Empat Jenis Pernikahan Arab Jahiliyah Yang Dihapus Islam Untuk Memuliakan Wanita

Jun 23, 2026 05:12 PM - 10 jam yang lalu 484

Kincai Media ,JAKARTA -- Sebelum datangnya Islam, masyarakat Arab hidup dengan beragam tradisi dan kebiasaan yang berbeda dari aliran hukum yang dibawa Nabi Muhammad SAW. Salah satu aspek yang mengalami perubahan besar adalah sistem pernikahan. Pada masa Jahiliyah, dikenal sejumlah bentuk pernikahan yang sebagian di antaranya bertentangan dengan nilai-nilai kehormatan, nasab, dan perlindungan terhadap wanita yang kemudian ditegakkan oleh Islam.

Di kalangan bangsa Arab pada masa Jahiliyah terdapat beberapa kelas masyarakat yang kondisinya berbeda satu sama lain. Hubungan seseorang dengan family di kalangan bangsawan Arab sangat diunggulkan dan diprioritaskan, dihormati, dan dijaga, sekalipun kudu dengan pedang yang terhunus dan darah yang tertumpah.

Jika seseorang mau dipuji dan terpandang di mata bangsa Arab lantaran kemuliaan dan keberaniannya, maka dia kudu banyak dibicarakan kaum wanita. Jika seorang wanita menghendaki, maka dia bisa mengumpulkan beberapa kabilah untuk suatu perdamaian, dan jika mau dia bisa menyalakan api peperangan dan pertempuran di antara mereka.

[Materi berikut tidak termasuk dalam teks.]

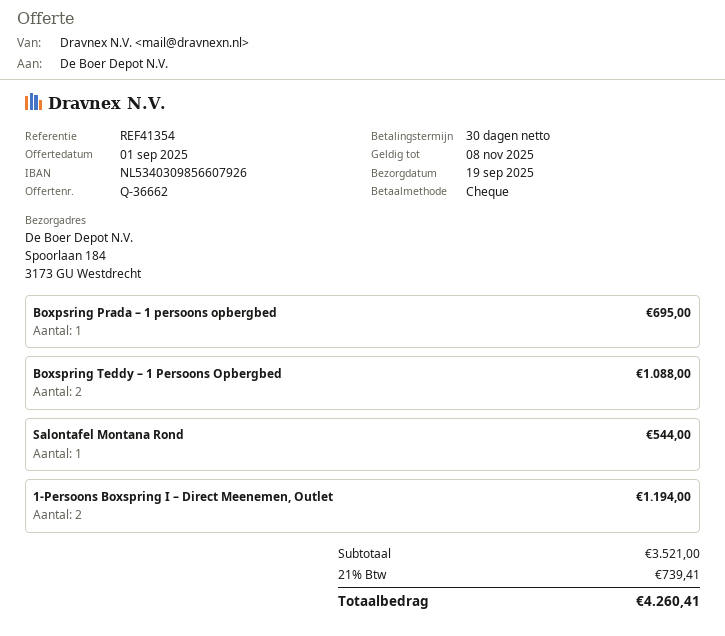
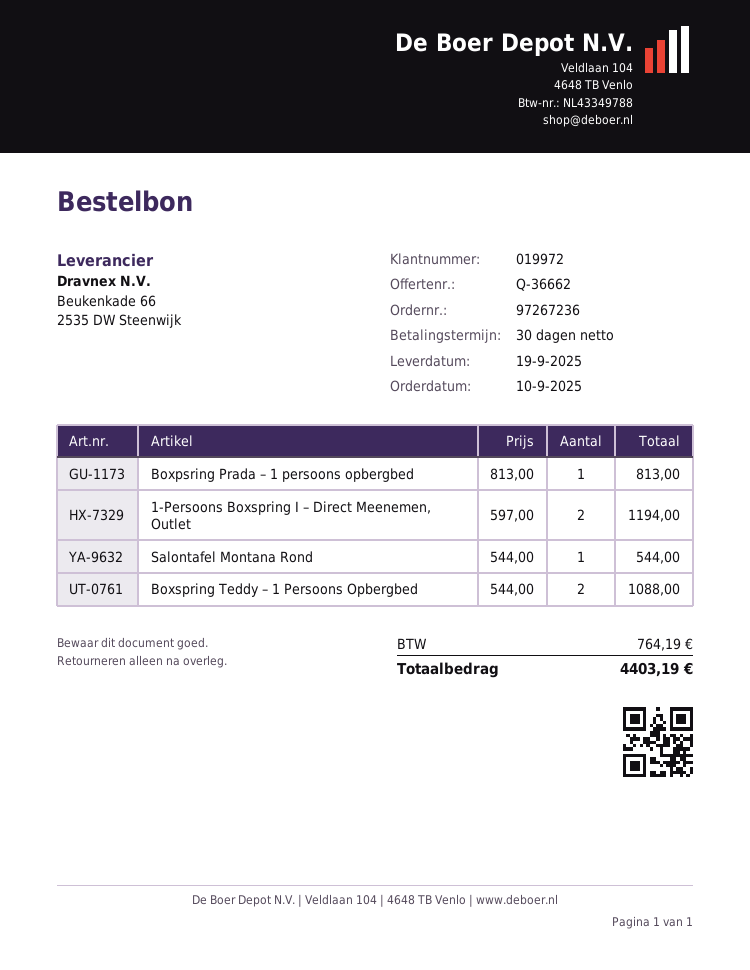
Boxpsring Prada – 1 persoons opbergbed: 1 for 695.00 -> 1 for 813.00
tax: 739.41 -> 764.19
total: 4260.41 -> 4403.19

Sekalipun begitu, seorang laki-laki tetap dianggap sebagai pemimpin di tengah keluarga, yang tidak boleh dibantah dan setiap perkataannya kudu dituruti. Hubungan laki-laki dan wanita kudu melalui persetujuan wali wanita. Seorang wanita tidak bisa menentukan pilihannya sendiri. Begitulah gambaran secara ringkas kelas masyarakat bangsawan di masa Arab Jahiliyah.

Sedangkan kelas masyarakat lainnya beraneka ragam dan mempunyai kebebasan hubungan antara laki-laki dan wanita. Syekh Shafiyyurrahman Al-Mubarakfuri dalam kitab Sirah Nabawiyah menuliskan bahwa tidak bisa menggambarkannya secara perincian kelas masyarakat ini selain dengan ungkapan-ungkapan yang keji, buruk, dan menjijikan.